- **SUPPLIED MATERIAL**
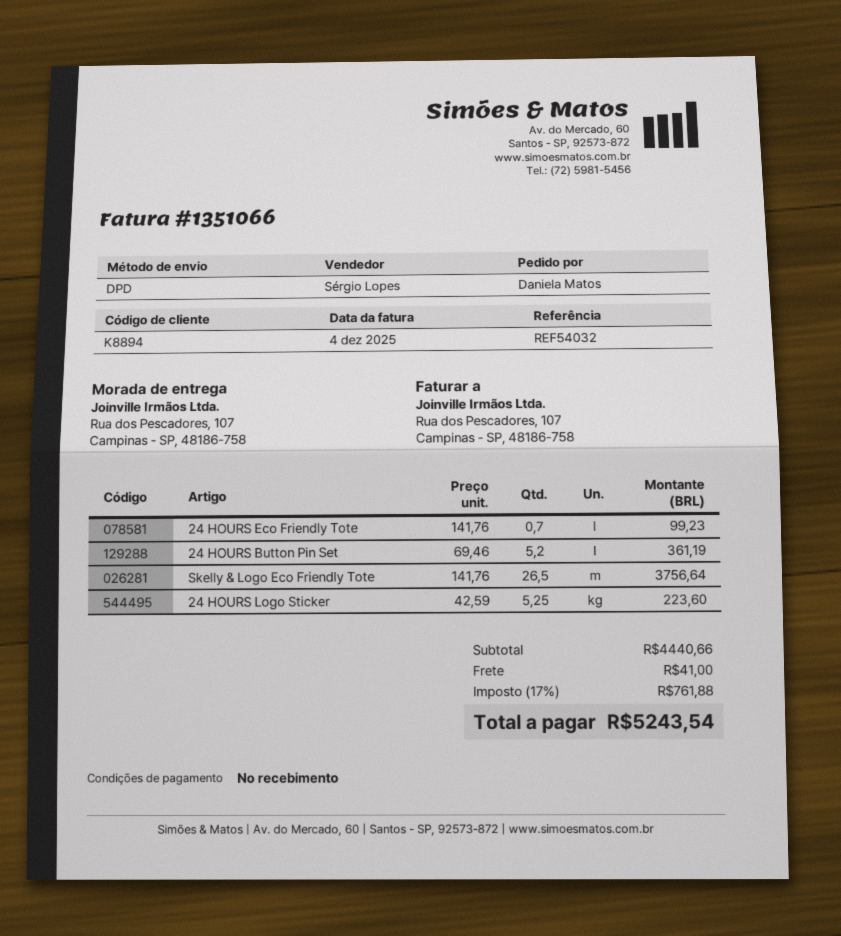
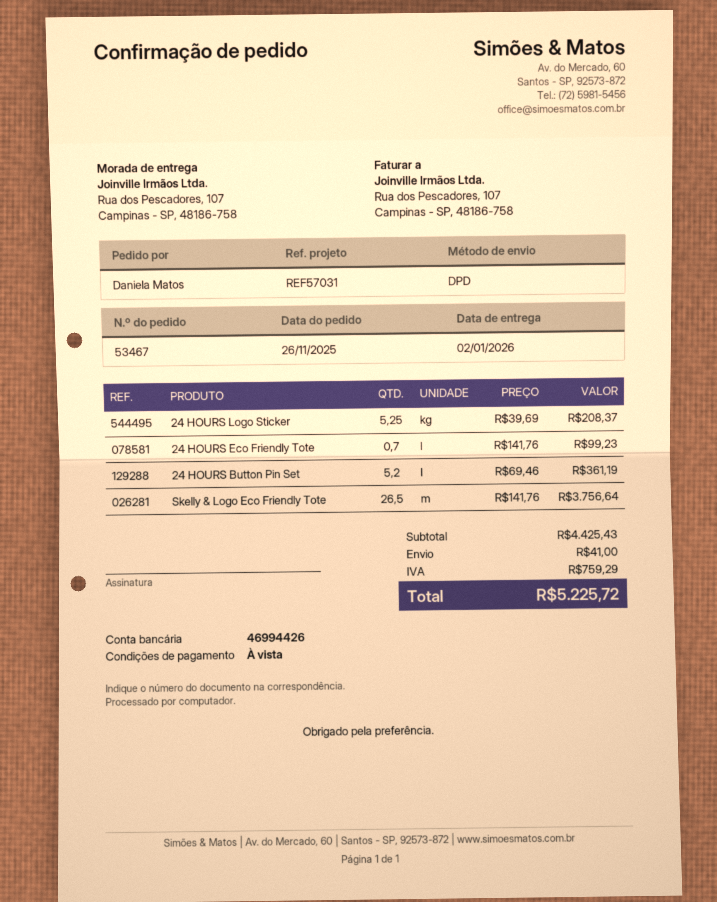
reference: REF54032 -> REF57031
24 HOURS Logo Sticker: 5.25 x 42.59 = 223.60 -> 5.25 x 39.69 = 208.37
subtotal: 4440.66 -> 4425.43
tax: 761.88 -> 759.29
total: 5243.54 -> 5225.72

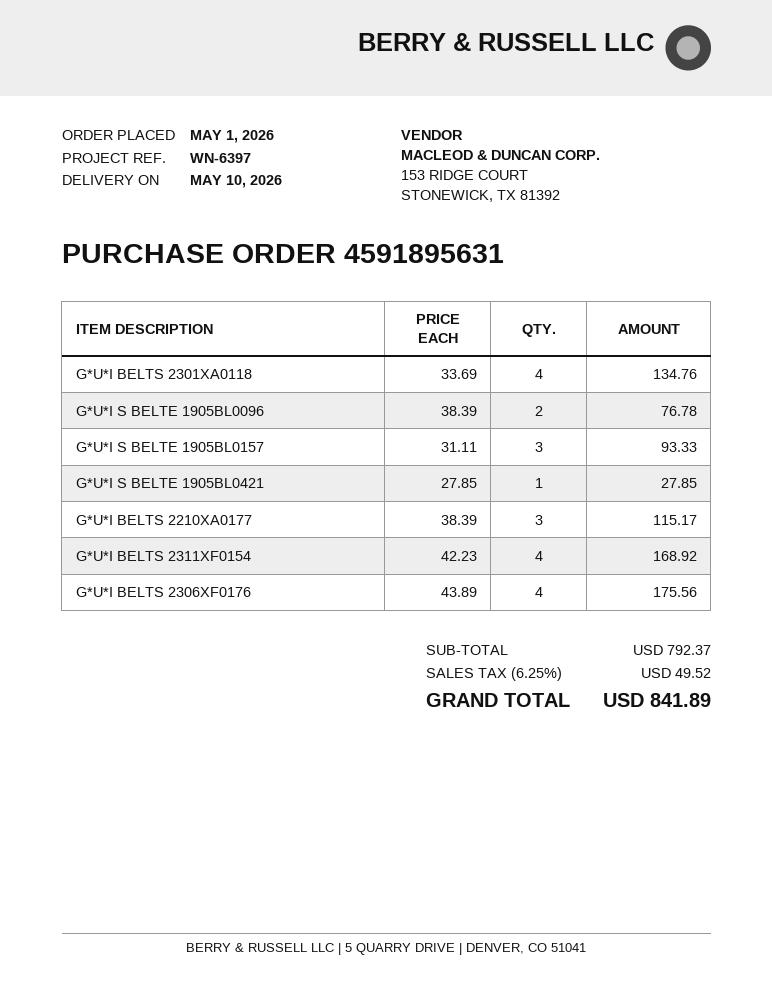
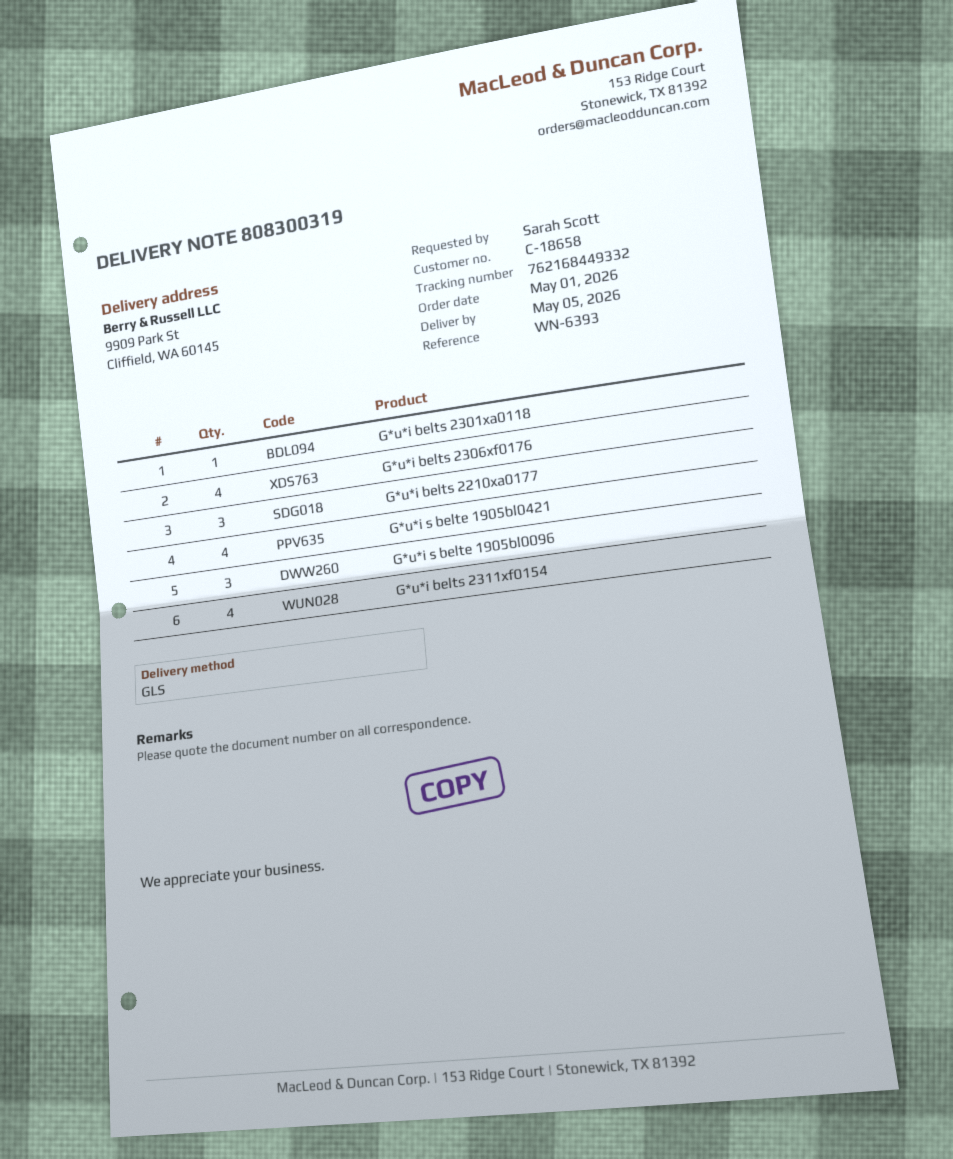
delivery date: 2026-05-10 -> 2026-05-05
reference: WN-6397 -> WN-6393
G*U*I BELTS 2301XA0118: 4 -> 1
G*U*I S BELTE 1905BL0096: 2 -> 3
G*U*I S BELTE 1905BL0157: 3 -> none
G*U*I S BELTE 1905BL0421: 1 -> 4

- **WHAT TO PRODUCE**
Work out how many lines in the records above include the string "BELTE", and provide that figure with no other text.

- **EXERCISE OUTPUT**
3